Change listing data
#####

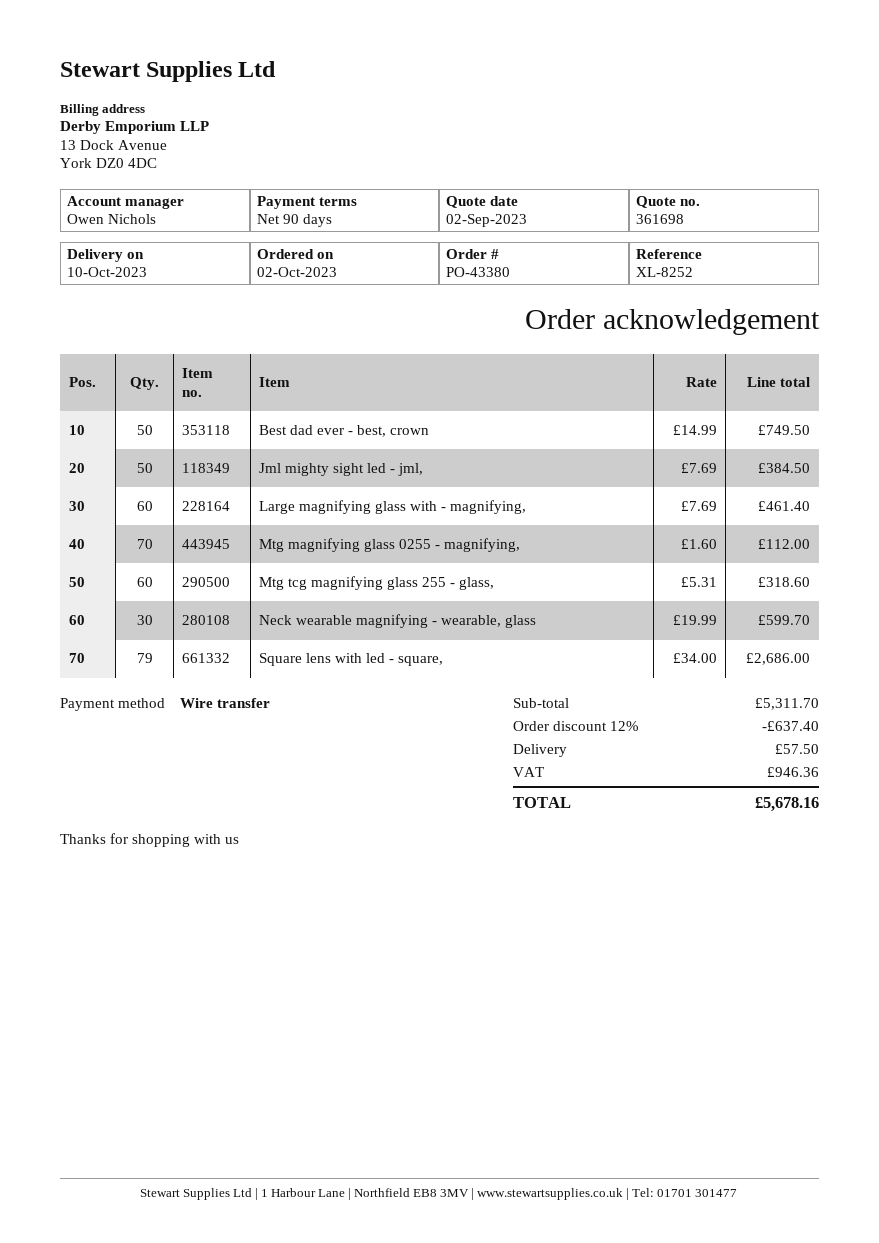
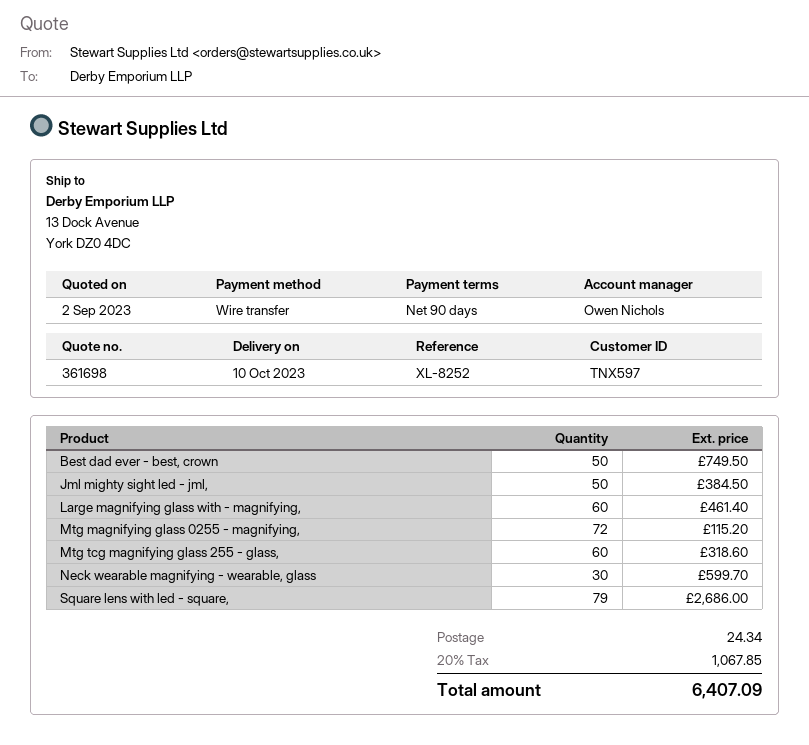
Mtg magnifying glass 0255 - magnifying,: 70 for 112.00 -> 72 for 115.20
discount: 12% = 637.40 -> none
shipping: 57.50 -> 24.34
tax: 946.36 -> 1067.85
total: 5678.16 -> 6407.09

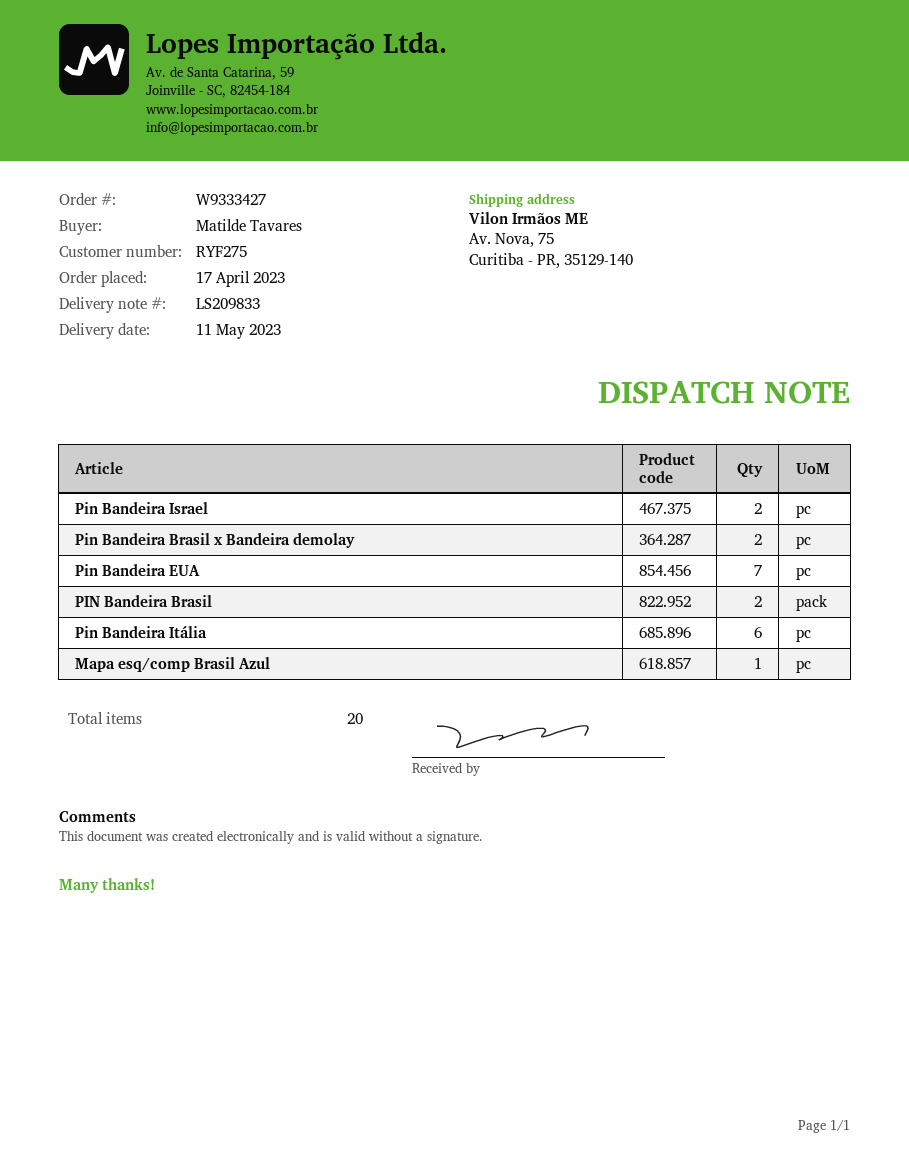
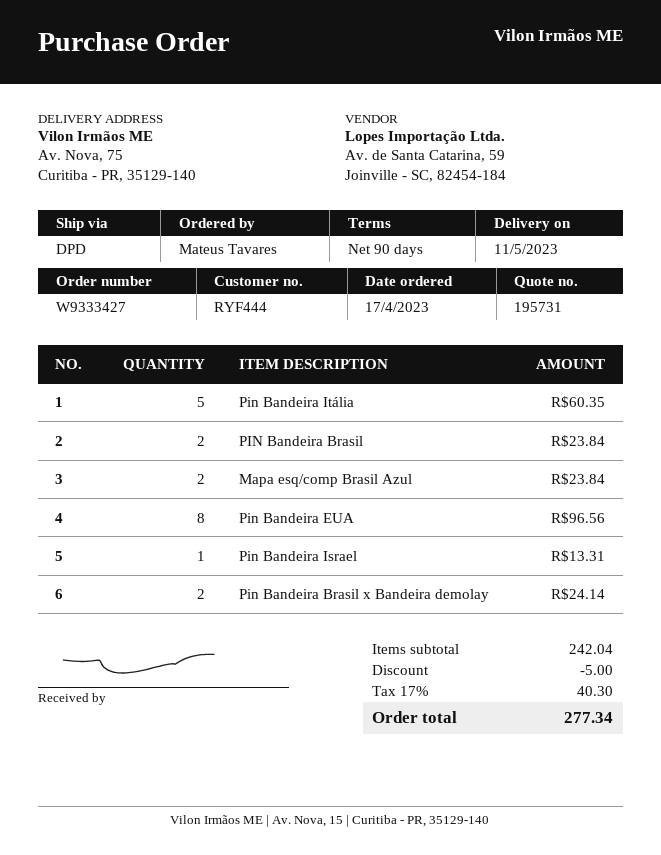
customer number: RYF275 -> RYF444
ordered by: Matilde Tavares -> Mateus Tavares
Pin Bandeira Israel: 2 -> 1
Pin Bandeira EUA: 7 -> 8
Pin Bandeira Itália: 6 -> 5
Mapa esq/comp Brasil Azul: 1 -> 2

#####

What the task asks >>
Which lines of the records above contain the word "Bandeira"? Report each one.

Solved exercise >>
Pin Bandeira Israel: 2 -> 1
Pin Bandeira EUA: 7 -> 8
Pin Bandeira Itália: 6 -> 5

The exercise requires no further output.